Records to process
◇ ◇ ◇ ◇ ◇ ◇ ◇
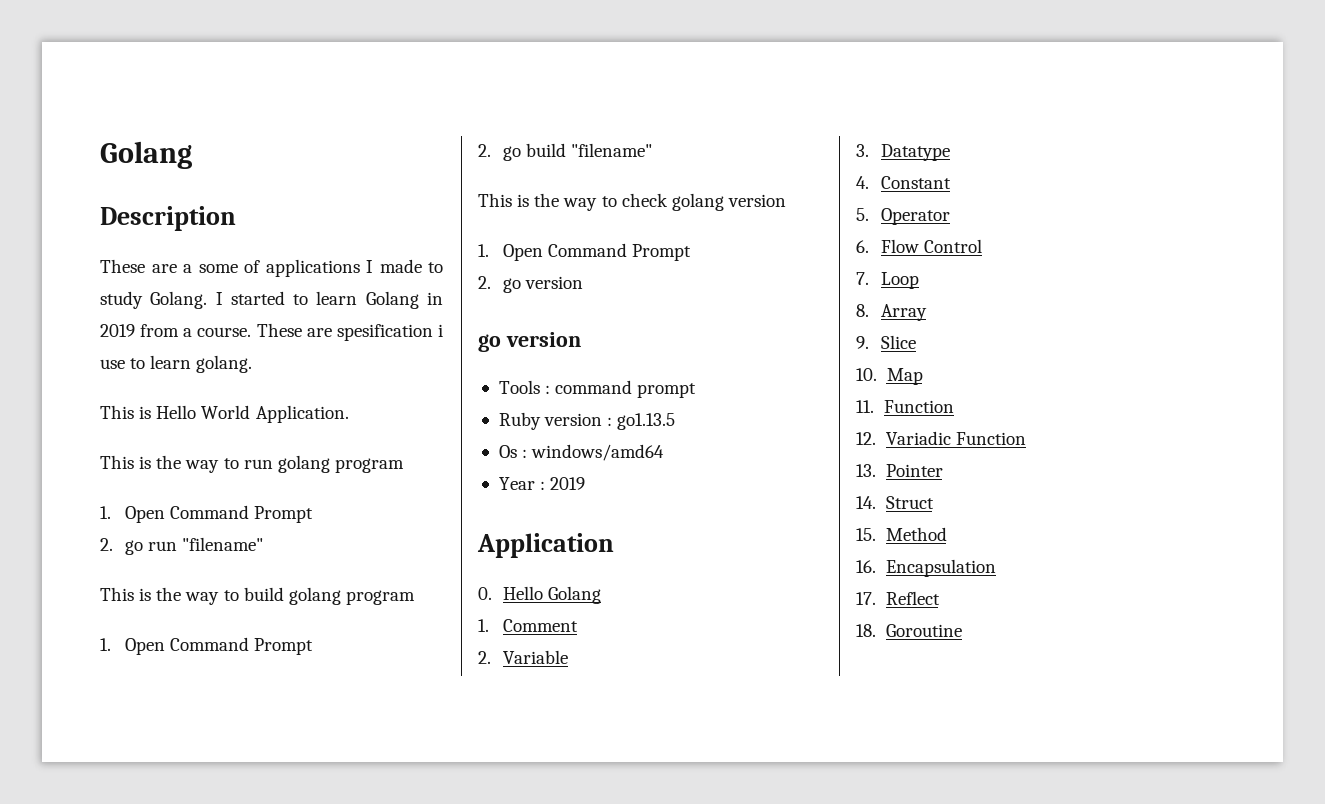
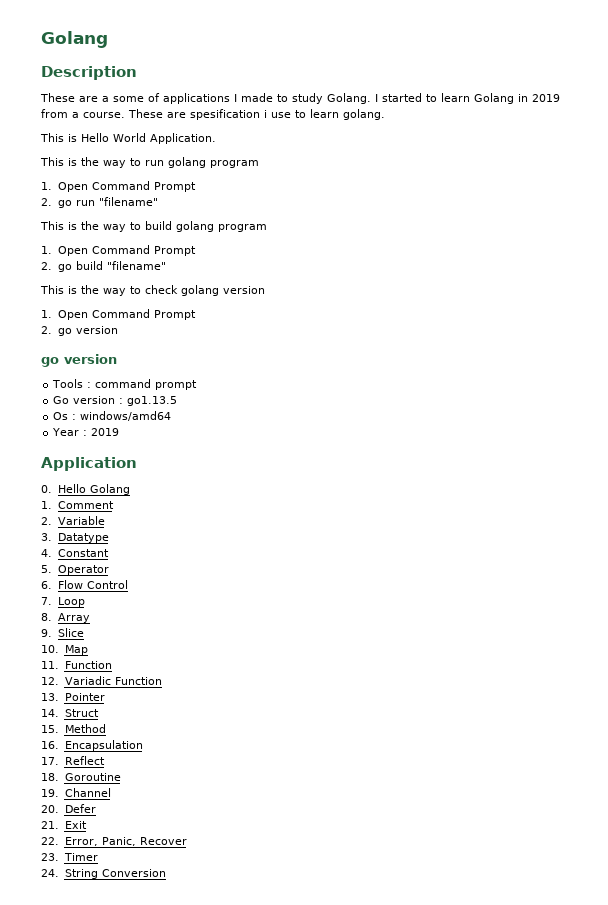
[498,412,541,430] Ruby -> [53,396,70,404] Go
(962, 630) none -> [41,788,111,797] [41,804,96,813] [41,821,87,829] [41,837,187,846] [41,853,98,861] [41,869,166,879] // 19. Channel // 20. Defer // 21. Exit // 22. Error, Panic, Recover // 23. Timer // 24. String Conversion

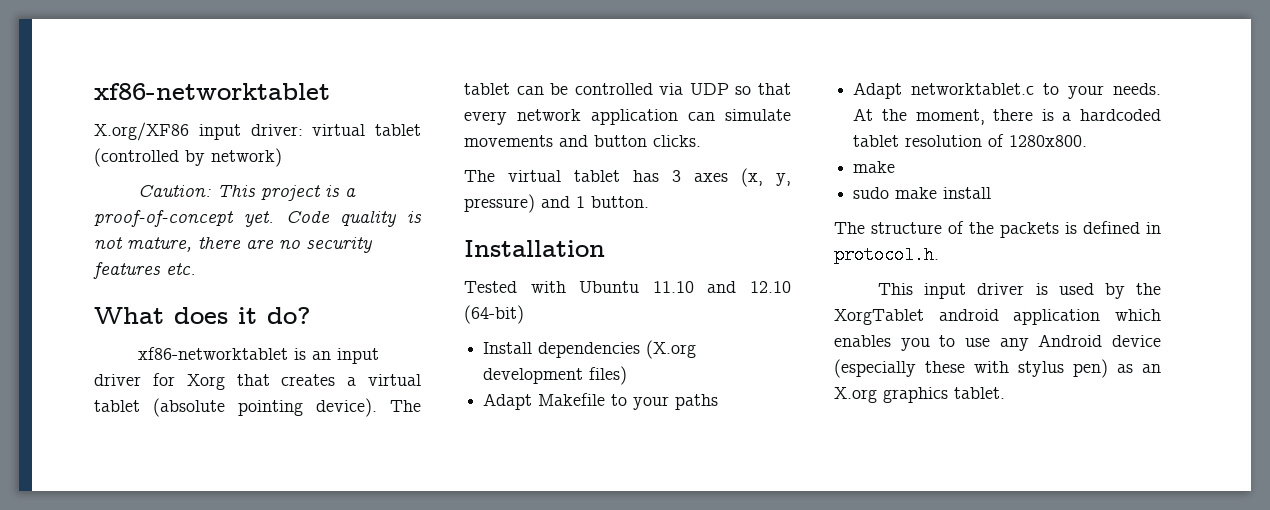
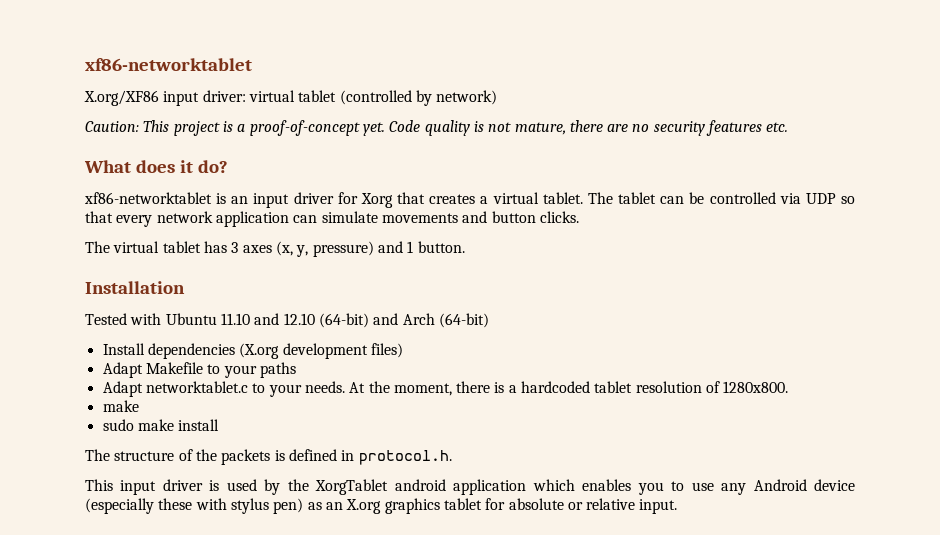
[94,398,377,417] tablet (absolute pointing device). -> [542,192,583,204] tablet.
(524, 314) none -> [373,313,489,328] and Arch (64-bit)
[954,387,1005,399] tablet. -> [443,498,678,514] tablet for absolute or relative input.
◇ ◇ ◇ ◇ ◇ ◇ ◇
Leave out the pictures. Return exactly the lines from the first line of the records to the line bearing "(962, 630) none", inclusive.

[498,412,541,430] Ruby -> [53,396,70,404] Go
(962, 630) none -> [41,788,111,797] [41,804,96,813] [41,821,87,829] [41,837,187,846] [41,853,98,861] [41,869,166,879] // 19. Channel // 20. Defer // 21. Exit // 22. Error, Panic, Recover // 23. Timer // 24. String Conversion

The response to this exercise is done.